Potendo contare su un frontman leggendario come Martin van Drunen e su un abile compositore nella persona del chitarrista Paul Baayens, gli Asphyx sono riusciti a superare l’ennesimo scossone di una carriera ormai lunghissima e straordinaria. Rimasti senza alcun membro fondatore nella line-up, in seguito all’abbandono del batterista Bob Bagchus, i death metaller olandesi (con drummer tedesco) hanno comunque spazzato via ogni incertezza con un album solido e quadratissimo, degno successore sia di “Death… The Brutal Way” che di “Deathhammer”. La macchina Asphyx insomma non si ferma e, anzi, pare persino diventare più concreta e matura con il passare del tempo. “Incoming Death” per quanto ci riguarda è uno degli album death metal dell’anno e siamo lieti di ospitare nuovamente sulle nostre pagine il buon van Drunen, qui chiamato a introdurci questa nuova fatica con la sua consueta disponibilità.
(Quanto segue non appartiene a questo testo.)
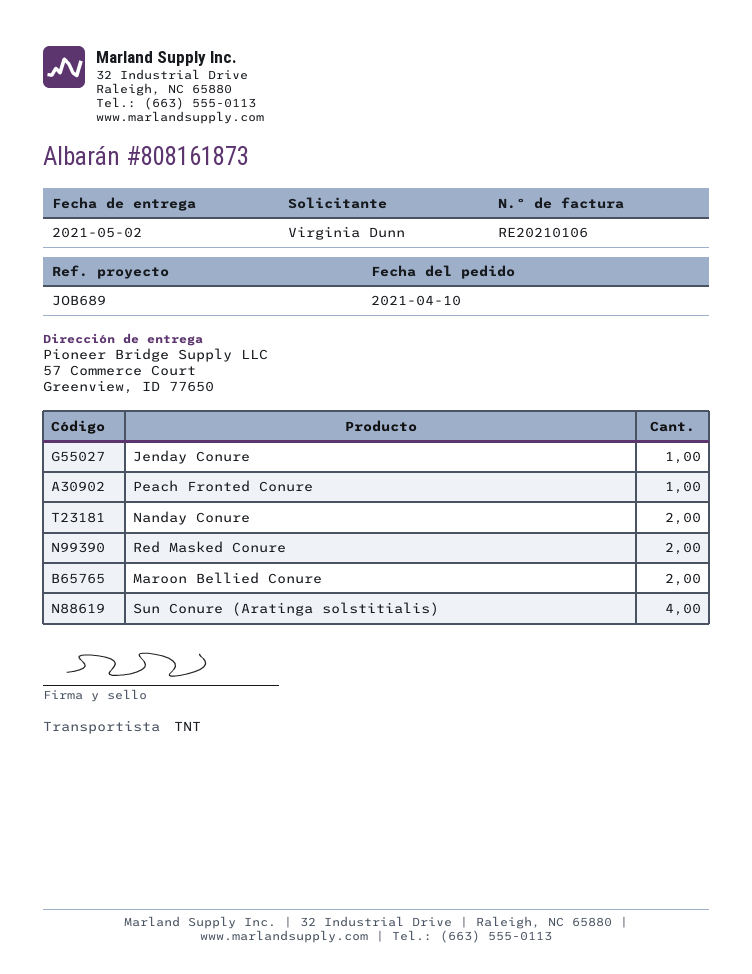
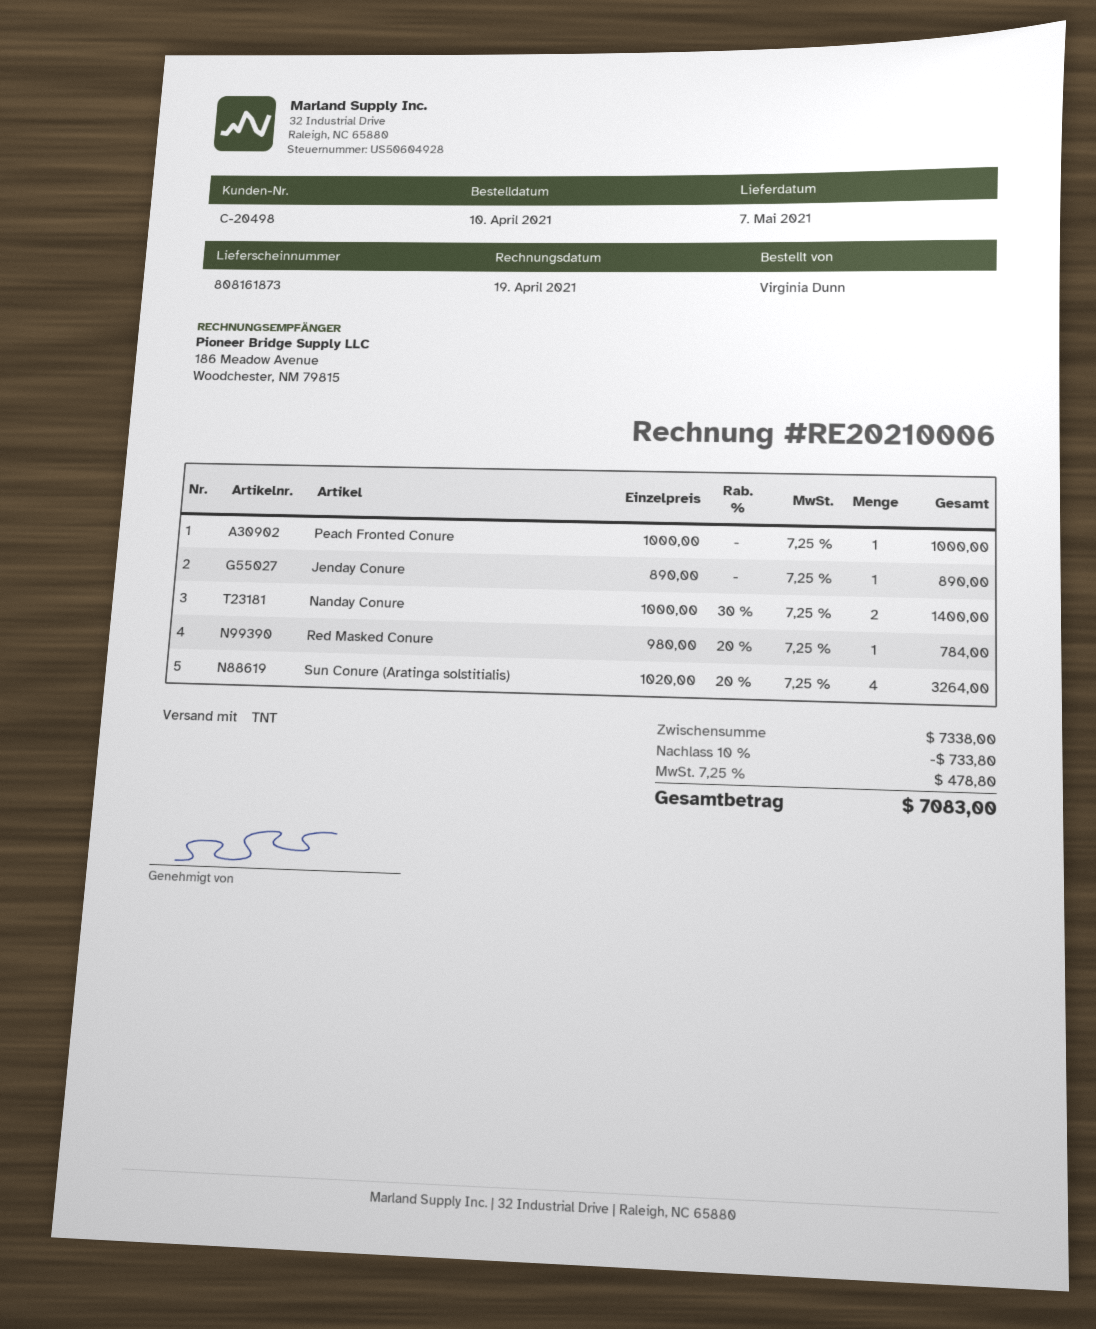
delivery date: 2021-05-02 -> 2021-05-07
invoice number: RE20210106 -> RE20210006
Red Masked Conure: 2 -> 1
Maroon Bellied Conure: 2 -> none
“INCOMING DEATH” ARRIVA NEI NEGOZI A QUATTRO ANNI DALL’USCITA DI “DEATHHAMMER”. NEL MEZZO AVETE DOVUTO FARE FRONTE ALL’ABBANDONO DI BOB BAGCHUS. COME E’ STATO COMPORRE QUESTO NUOVO DISCO SENZA DI LUI?
“Devo dire che la dipartita di Bob non è stata una sorpresa. Per lui stava diventando sempre più difficile conciliare gli impegni familiari e lavorativi con quelli della band. Quando hai dei bambini il tuo tempo libero diventa merce rara. Insomma, quando ci ha detto che non sarebbe più riuscito a fare parte degli Asphyx l’annuncio non ci ha sorpreso più di tanto. Siamo stati anzi contenti che ci abbia subito spronato ad andare avanti senza di lui: vi sono musicisti che, da membri fondatori, si rifiutano di vedere la loro band proseguire la carriera in seguito al loro abbandono. Bob invece ci ha incoraggiato a trovare un sostituto e ad andare avanti, riconoscendo il fatto che gli Asphyx stanno vivendo un bellissimo momento. Sarebbe stato un peccato porre fine a tutto proprio adesso”.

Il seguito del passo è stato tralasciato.